> [Brief]: Look through the data for the string "descending". Copy every line where it is found.

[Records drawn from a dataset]

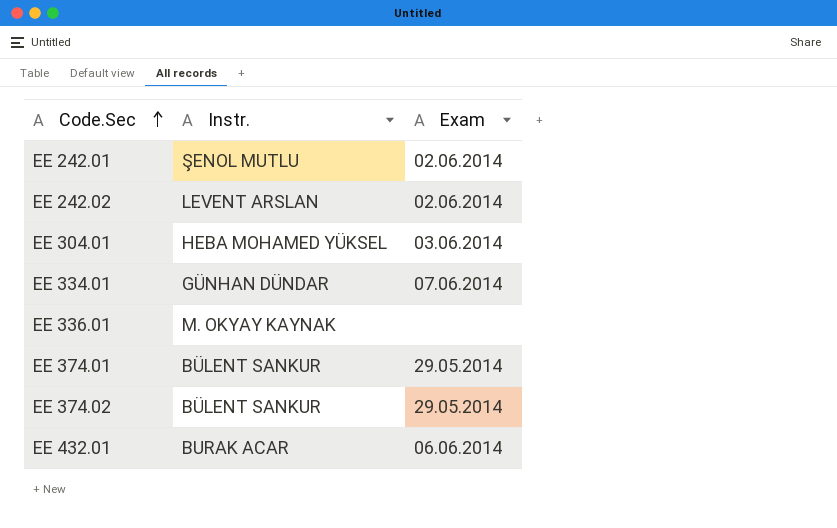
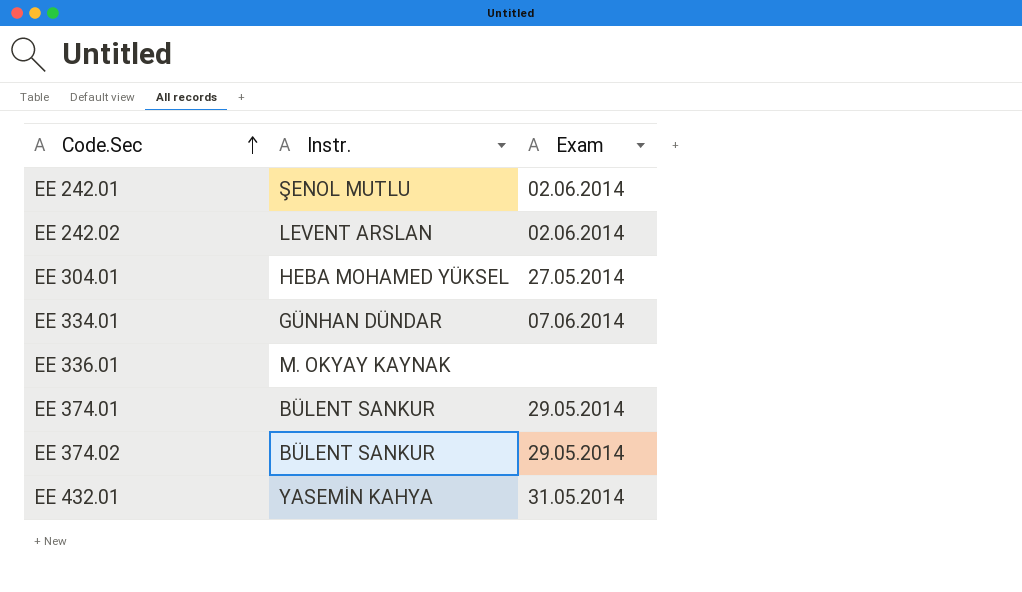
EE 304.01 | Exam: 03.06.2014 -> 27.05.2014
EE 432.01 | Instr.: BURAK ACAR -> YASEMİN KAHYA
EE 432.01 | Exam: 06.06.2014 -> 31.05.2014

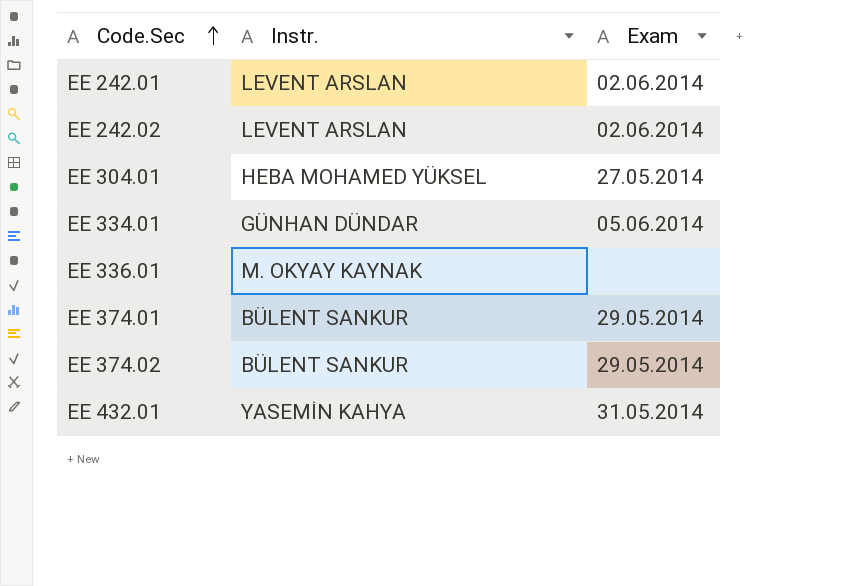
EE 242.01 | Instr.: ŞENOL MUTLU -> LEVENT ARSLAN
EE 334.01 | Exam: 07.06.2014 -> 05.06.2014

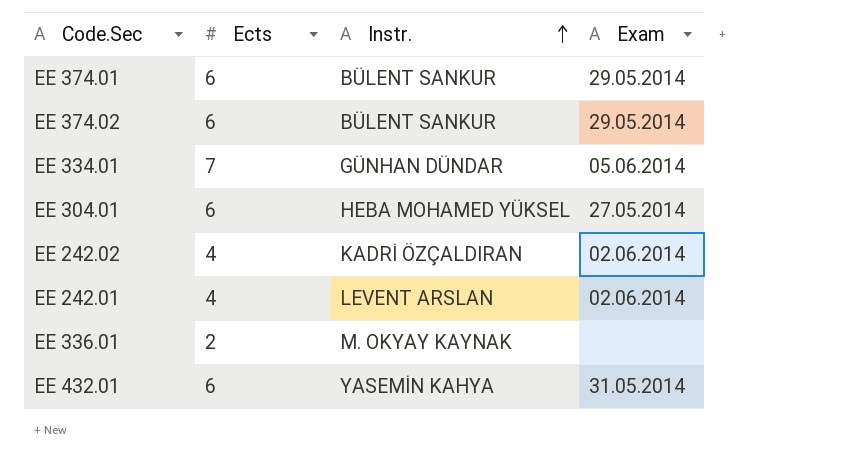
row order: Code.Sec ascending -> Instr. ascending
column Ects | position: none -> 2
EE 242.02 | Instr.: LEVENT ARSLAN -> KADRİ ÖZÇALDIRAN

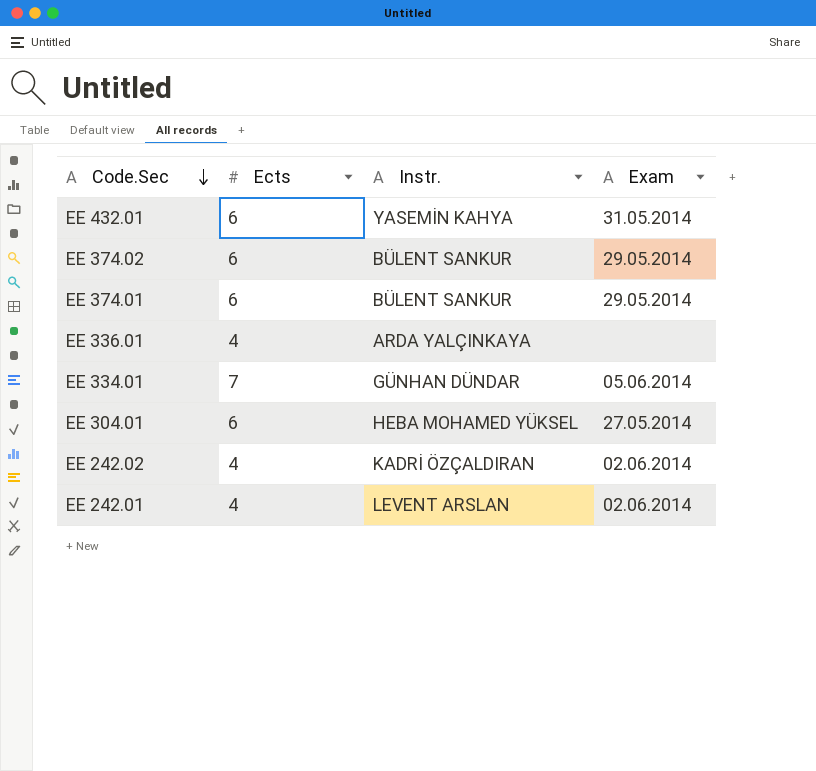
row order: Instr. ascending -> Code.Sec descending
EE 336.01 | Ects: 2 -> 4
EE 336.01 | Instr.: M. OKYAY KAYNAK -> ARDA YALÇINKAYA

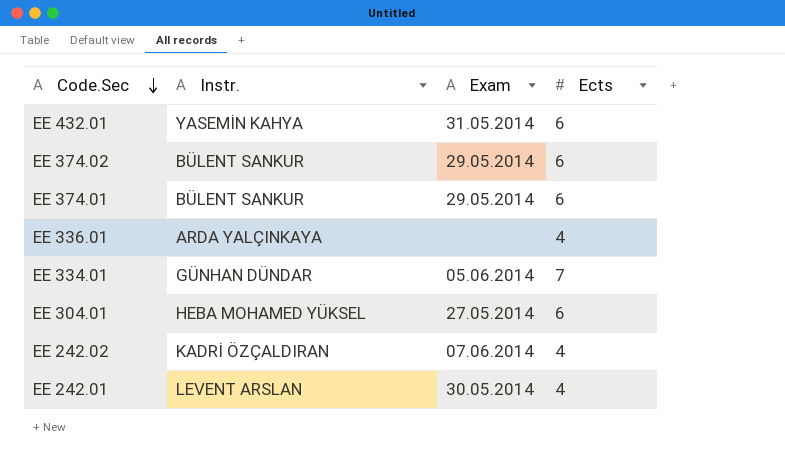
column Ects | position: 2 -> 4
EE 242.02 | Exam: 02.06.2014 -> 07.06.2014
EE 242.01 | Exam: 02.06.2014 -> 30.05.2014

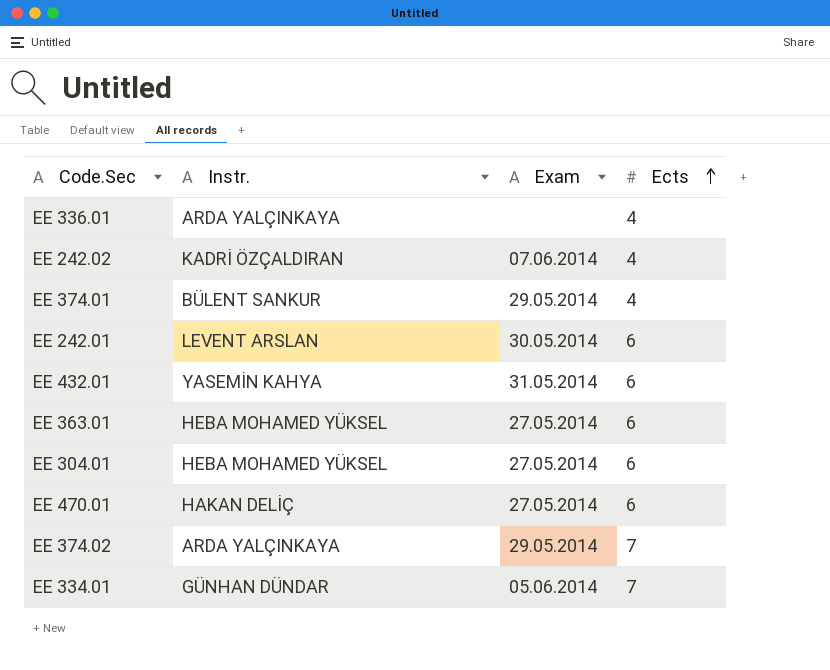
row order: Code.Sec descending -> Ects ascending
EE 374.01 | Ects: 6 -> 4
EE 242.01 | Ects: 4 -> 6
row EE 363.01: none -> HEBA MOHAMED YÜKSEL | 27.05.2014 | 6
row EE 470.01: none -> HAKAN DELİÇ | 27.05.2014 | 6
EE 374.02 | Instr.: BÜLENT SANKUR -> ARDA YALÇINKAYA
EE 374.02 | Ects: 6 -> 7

> [Output of the exercise]:
row order: Instr. ascending -> Code.Sec descending
row order: Code.Sec descending -> Ects ascending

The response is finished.